10 Useful yet Rarely Used OS Functions in Python

Sachin PalSachin Pal
7 min read

You must have used functions provided by the os module in Python several times in your projects. These could be used to create a file, walk down a directory, get info on the current directory, perform path operations, and more.

In this article, we’ll discuss the functions that are as useful as any function in the os module but are rarely used.

os.path.commonpath()

When working with multiple files that share a common directory structure, you might want to find the longest shared path. os.path.commonpath() does just that. This can be helpful when organizing files or dealing with different paths across environments.

Here’s an example:

import os

paths = ['/user/data/project1/file1.txt', '/user/data/project2/file2.txt']
common_path = os.path.commonpath(paths)
print("Common Path:", common_path)

This code will give us the common path shared by these two paths.

Common Path: /user/data

You can see that os.path.commonpath() takes a list of path names, which might be impractical to manually write them down.

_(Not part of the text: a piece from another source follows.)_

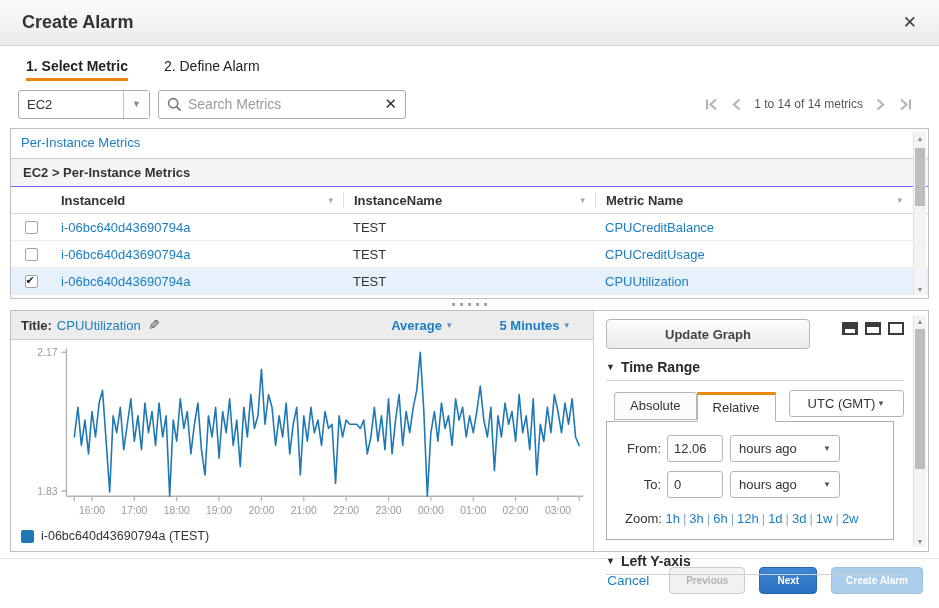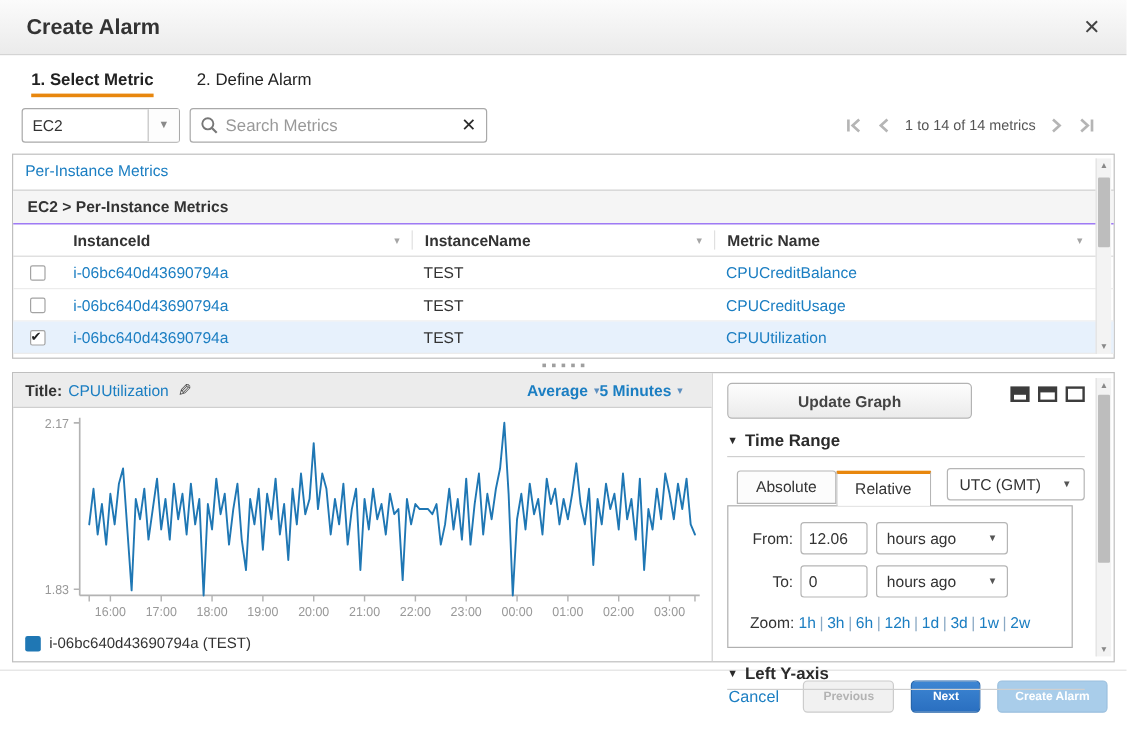"Average" .stat-ddl { margin-right: none -> 48px }
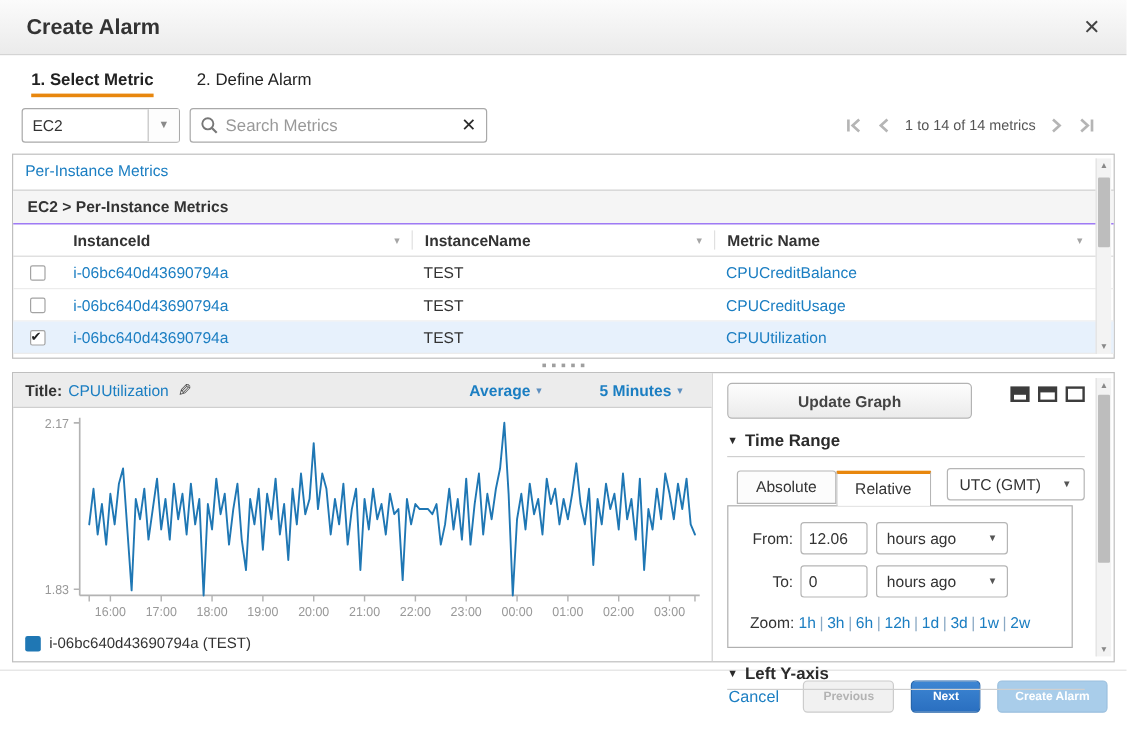"UTC (GMT)" .tz-select { padding: 0 10px -> 0 18px }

In that case, it is best to iterate over all of the directories, subdirectories, and file names and then look for the common path.

import os

def get_file_paths(directory, file_extension=None):
    # Collect all file paths in the directory (and subdirectories, if any)
    file_paths = []
    for root, dirs, files in os.walk(directory):
        for file in files:
            if file_extension is None or file.endswith(file_extension):
                file_paths.append(os.path.join(root, file))
    return file_paths


# Specify the root directory to start from
directory_path = 'D:/SACHIN/Pycharm/Flask-Tutorial'

# If you want to filter by file extension
file_paths = get_file_paths(directory_path, file_extension='.html')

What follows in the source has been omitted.